Türkiye'nin en iyi haber sitesi
SEVİLAY YAZIYOR SEVİLAY YÜKSELİR

Para kazanmak isteyenlere bir haberim var!

Şu anda Türkiye Cumhuriyeti pasaportu ile vizesiz gelebildiğimiz birkaç ülkeden biri olan Güney Afrika Cumhuriyeti'ndeyim. Hani şu filmlerden ve de siyah ırkın özgürlüğüne dair verdiği inanılmaz mücadeleden tanıdığımız Nelson Mandela'nın ülkesinde. Devlet Bakanı Zafer Çağlayan ve beraberindeki 100'e yakın işadamı ile birlikte ilk ayak bastığımız kent Johannesburg oldu...
Yani ülkenin ticaret merkezi...
Bir benzetme yapmak gerekirse hani bizim İstanbul diyebilirim size...
Burada yaşayan Türklerden öğreniyoruz ki daha 20 yıl öncesine kadar sokaklarında demokrasi için mücadele verilen bu şehir inanılmaz bir gelişim göstermiş...
Yıllarca beyazlara sadece hamallık yapan siyahlar Mandela'nın devlet başkanı seçilmesinin ardından yavaş yavaş ticari hayata egemen olmaya başlamış ve şu anda neredeyse tüm hakimiyet onlarda...
Aslında siyah Afrikalıların Türkiye'ye karşı ezelden beri var olan bir negatif yaklaşımı varmış. Türkiye'nin kendi içerisinde demokrasi problemi yaşadığına olan inançları gereği oluşan bu negatif yaklaşım sanırım yapılan bu son gezi sayesinde yerini pozitif bakış açılarına terk etti. Çünkü son derece verimli geçen İş Forumu toplantısında Bakan Çağlayan'ın konuşmasını pür dikkat dinleyen bir Afrikalı işadamı ile yaptığım ikili görüşmede aldığım yorum o yöndeydi. 2010'da yapılacak Dünya Kupası'na hummalı bir şekilde hazırlık yaptıklarını anlatan Mocumi'nin şu sözleri bana oldukça samimi geldi.
"Keşke daha evvel temasa geçmiş olsaydınız bizlerle. Biraz geç kaldınız ama sorun değil. 2010 için daha yapılacak çok iş var Güney Afrika'da!"

2 milyar dolar yetmez!

Türkiye ile Güney Afrika arasında toplam 2 milyar dolar ticaret yapılıyormuş. Bakan Çağlayan'a göre bu miktar yetersiz. Miktarın artırılması için daha çok çalışılması gerektiğini aktardı ve sözü Güney Afrika Ekonomi Bakan Yardımcısı Gwen Mahlangu Nkabinde'e bıraktı. O da Türk işadamlarını 2010 Dünya Kupası'na ev sahipliği yapacak olan Johannesburg'a yatırım yapmaya çağırdı. Bir de ilginç bir tüyo verdi. Büyük bir elektrik santralinden bahsettikten sonra , "Burada ciddi iş fırsatları var. Gelin birlikte çalışalım" çağrısını yaptı.
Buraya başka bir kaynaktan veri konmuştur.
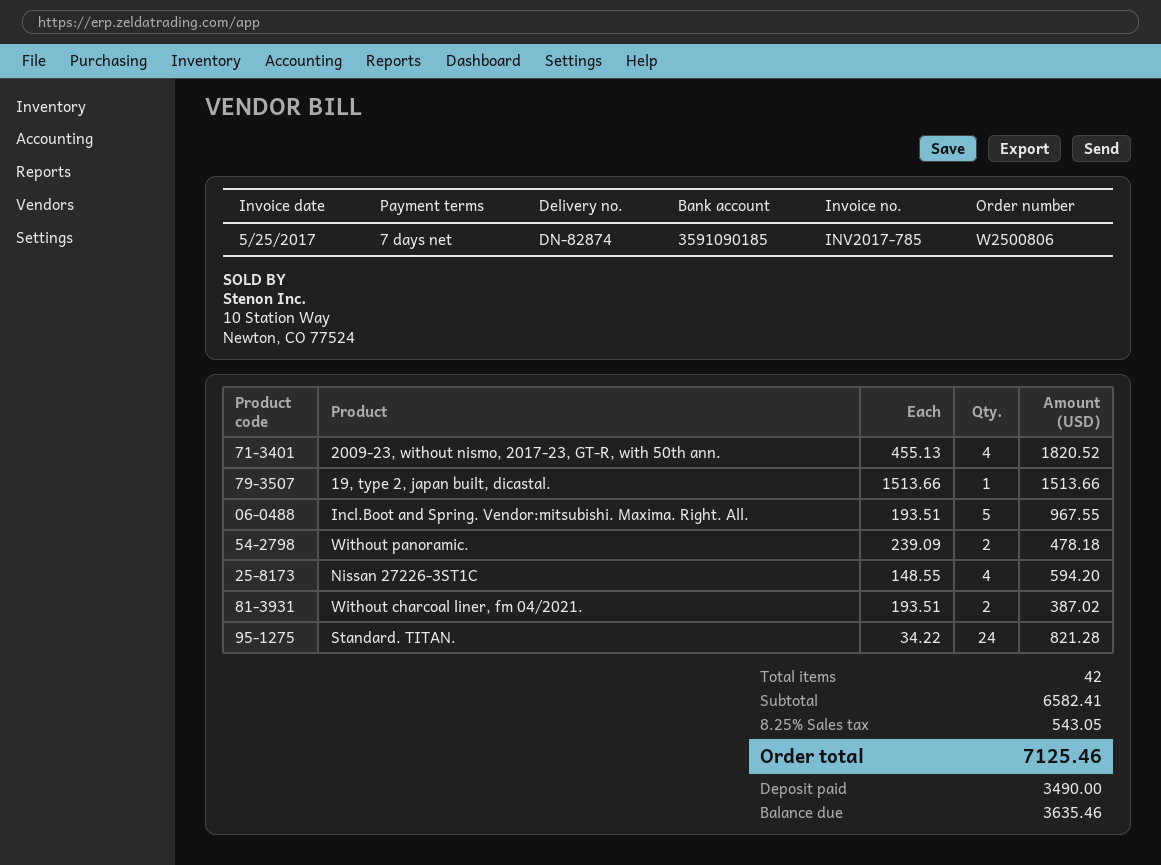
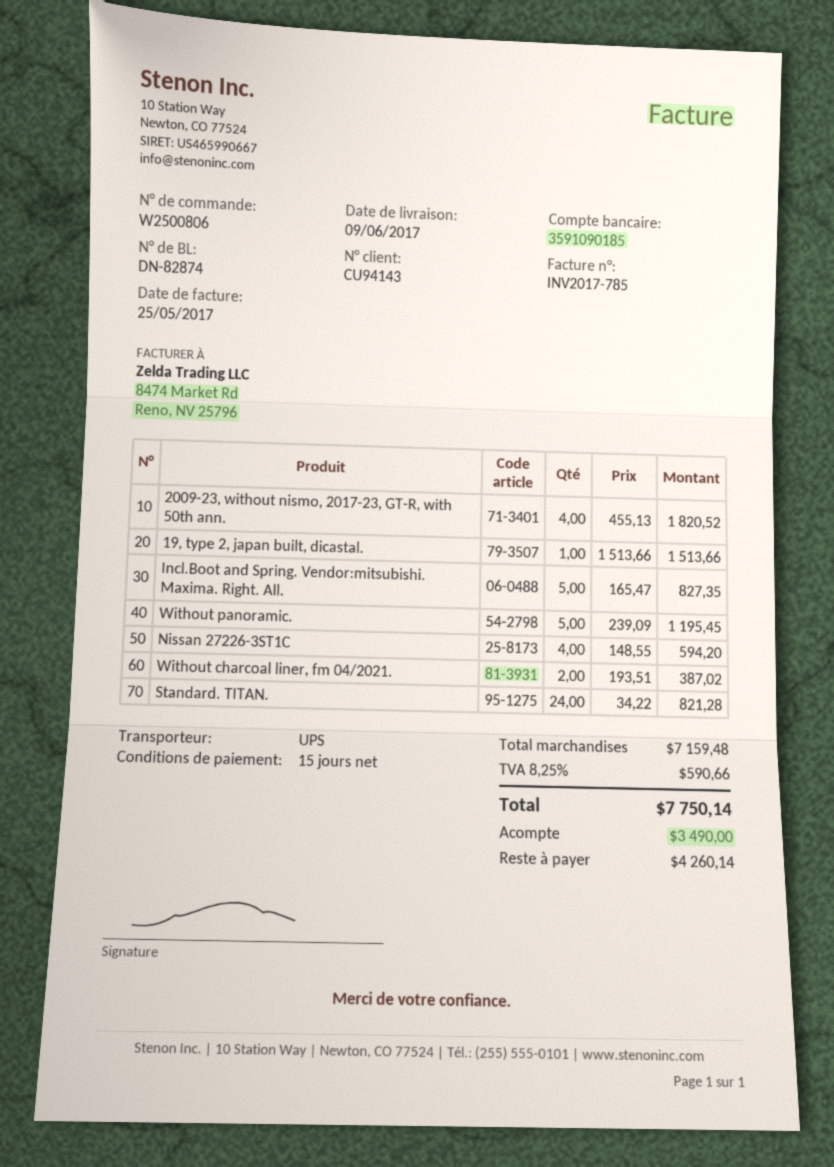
payment terms: 7 days -> 15 days
Incl.Boot and Spring. Vendor:mitsubishi. Maxima. Right. All.: 5 x 193.51 = 967.55 -> 5 x 165.47 = 827.35
Without panoramic.: 2 x 239.09 = 478.18 -> 5 x 239.09 = 1195.45
subtotal: 6582.41 -> 7159.48
tax: 8.25% = 543.05 -> 8.25% = 590.66
total: 7125.46 -> 7750.14
balance: 3635.46 -> 4260.14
Fırsatlar ülkesi, fırsatlar gezisi!

Tam bu noktada sizlere bir itirafta bulunacağım. Ne yazık ki daha önceleri ben bu türden gezilerin salt gezmiş olmak için yapıldığına inananlardanım. Ancak bu geziye katılarak anladım ki hiçbir şey boşu boşuna yapılmıyor. İnanılmaz bir iş hacmine sahip olan Güney Afrika Türkiye'deki işadamları için tam bir fırsatlar ülkesi. Ülke insanı hâlâ doygun bir noktada değil. Yeniliklere çok açık ve kapasitesi sağlam bu diri Cumhuriyet'te para kazanmak oldukça mümkün. Geziye katılan işadamlarının görüşü de o yönde. Katılım için yaklaşık 3000 euro ödeyen bazı işadamlarına, "Değdi mi?" diye sorunca oldukça ilginç yanıtlarla karşılaştım. Örneğin un ve çay üretimi yapan Fahrettin Ulusoy, "Çok verimli bir gezi. Ancak bu verimliliği artıran en önemli unsur Bakan Çağlayan'ın performansı. Adam arı gibi çalışıyor. Bir baba edasıyla. Hepimizle tek tek ilgileniyor ve bizlerin imkan yakalaması için tüm gücünü önümüze seriyor" diyor. Türkiye'nin 5 yıldızlı otellerine halı döşeyen Gaziantepli Muhammed Öğücü ise, "Damdan düşen ancak damdan düşenin halinden anlar derler ya. İşte bu durumda onu anlatıyor. Bakan Çağlayan bizim içimizden çıkmış biri olduğu için görevini hakkıyla teslim ediyor. Hele de bizim gibi içe dönük üretim yapan Anadolu firmaları için bu tür imkanlar inanılmaz avantaj sağlıyor" yorumunu getiriyor...

Bugünü dünden görebilmek!

Güney Afrika'da yaşayan Türklere değinmeden geçmek olmaz bu yazıda. Sayıları çok değil. Yetkililere göre 2000 civarında Türk yaşıyor bu ülkede. Bunlardan biri de Vuslat Bayoğlu. Uçakta tanıştık giderken. Uzun uzun dinleme fırsatım oldu Bayoğlu'nun macerasını. Amerika'da öğrenciyken fark etmiş bu ülkeyi. Önce cebinde birkaç bin dolarla keşfe gelmiş sonra da Amerika'da tanıştığı Trabzonlu eşiyle nikahı kıyıp Afrika'da yerleşik bir düzen kurmuş kendisine. Ufak tefek işlerle başlayan ticari hayatını kömür madenlerinden birine ortak olarak noktalamış. Siyah Afrikalı ortağı ile büyük bir uyum içerisinde çalışıyor. Kömürü, aralarında Türkiye'nin de olduğu birkaç ülkeye ihraç eden Bayoğlu gurur duyulacak bir başarı grafiğine sahip. "Stressiz ve mükemmel bir ortam. Bu yüksek standartları yaşayabileceğimi 10 yıl evvel geldiğimde anlamıştım. Yatırım yapmak isteyenler için inanılmaz fırsatların olduğu bir ülke" diyerek genç arkadaşlara mesaj vermeyi de ihmal etmiyor.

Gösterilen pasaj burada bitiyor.